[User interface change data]
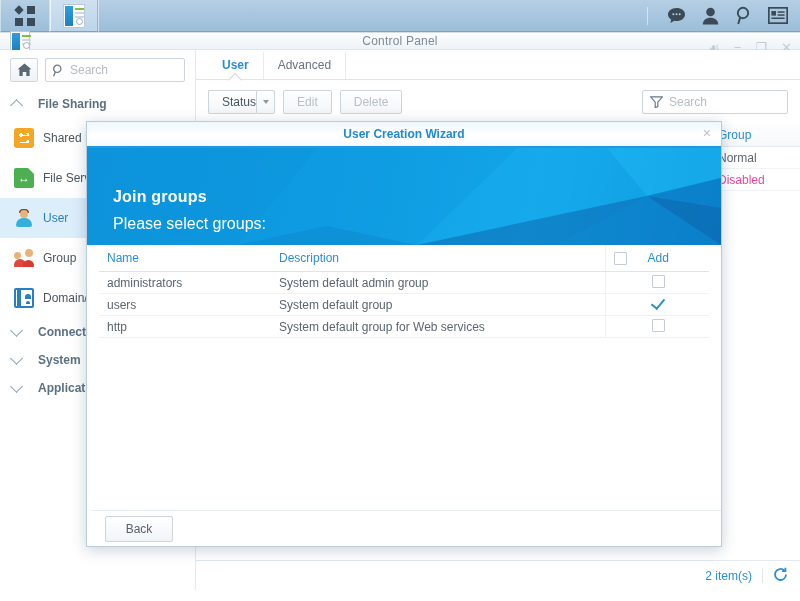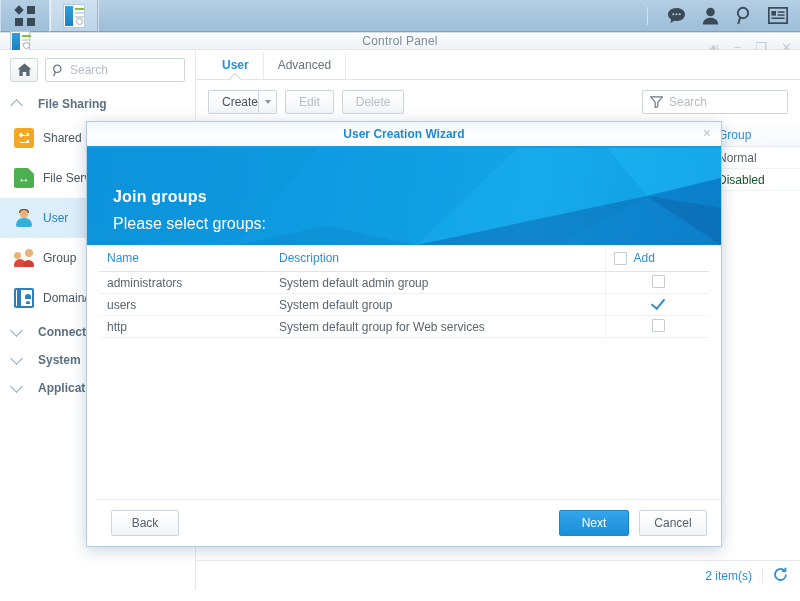"Create" span { text: Create -> Status }
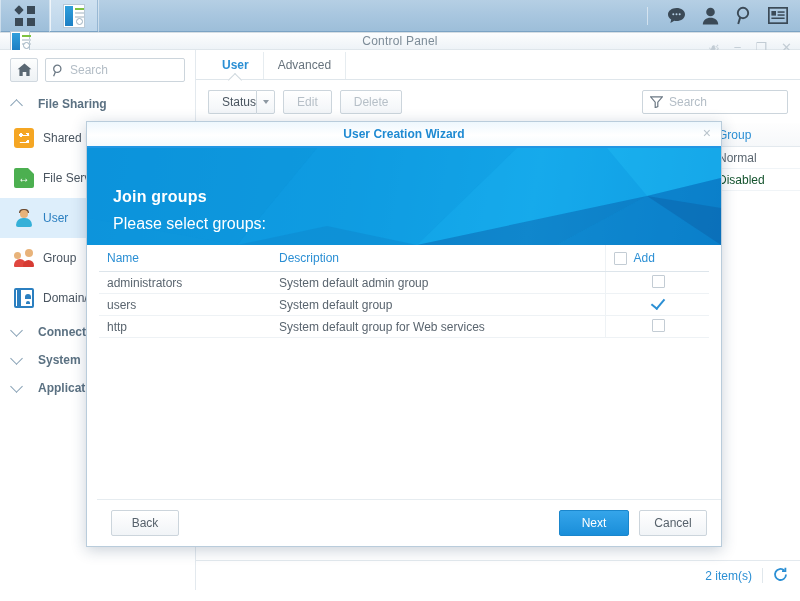"Disabled" .gr-cell.red { color: #14532d -> #ec4899 }
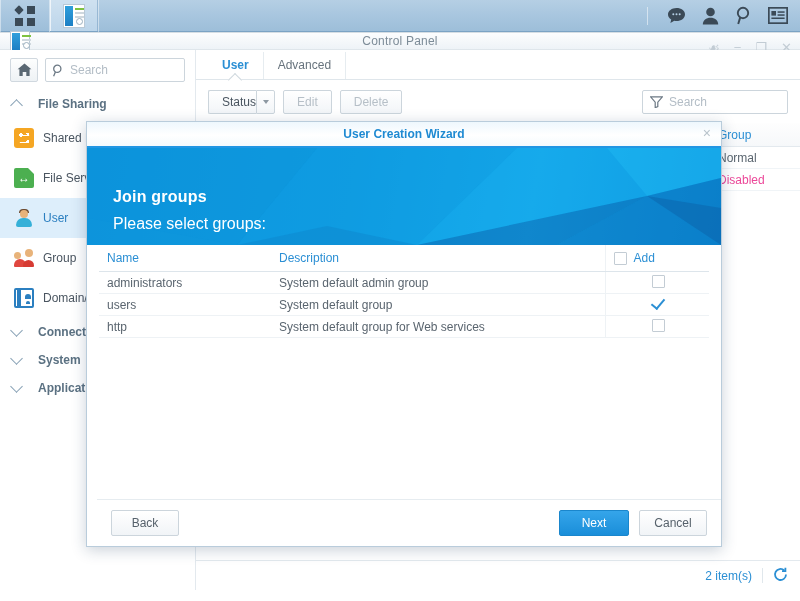"Add" .addhdr { gap: 7px -> 21px }
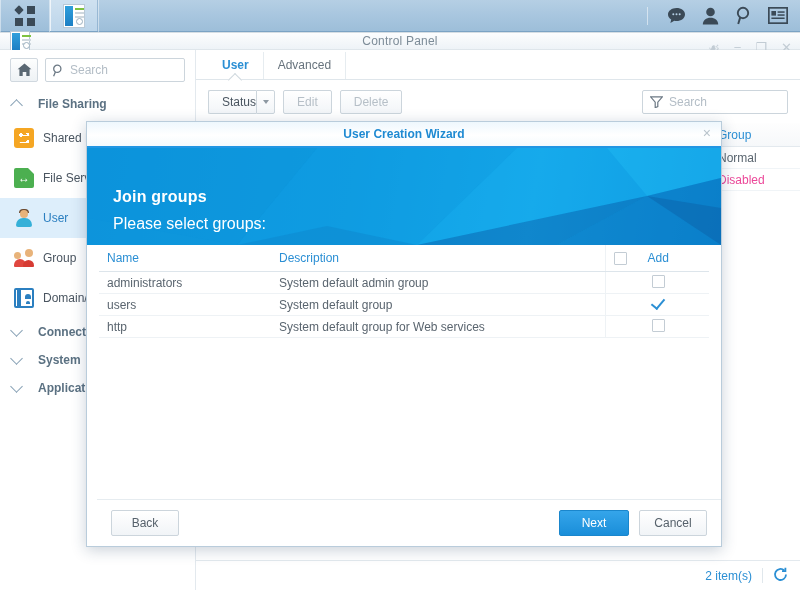"Back" .modal-footer { height: 47px -> 36px; left: 10px -> 4px }
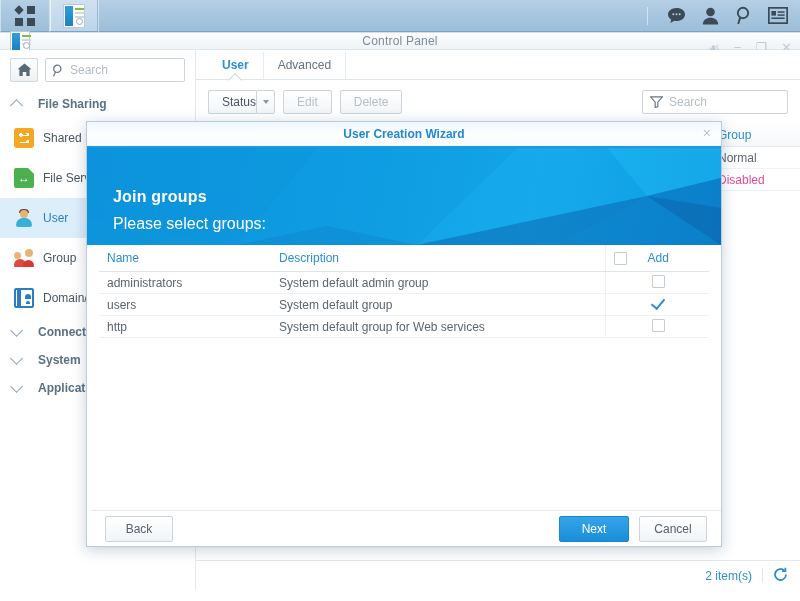"Next" div.mf-right { html: <div> <div> <span>Next</span> </div> <div> <span>Cancel</span> </div> </div> -> none }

Exercise> Give a verbatim transcription of the entries, leaving out the pictures.

Response below>
"Create" span { text: Create -> Status }
"Disabled" .gr-cell.red { color: #14532d -> #ec4899 }
"Add" .addhdr { gap: 7px -> 21px }
"Back" .modal-footer { height: 47px -> 36px; left: 10px -> 4px }
"Next" div.mf-right { html: <div> <div> <span>Next</span> </div> <div> <span>Cancel</span> </div> </div> -> none }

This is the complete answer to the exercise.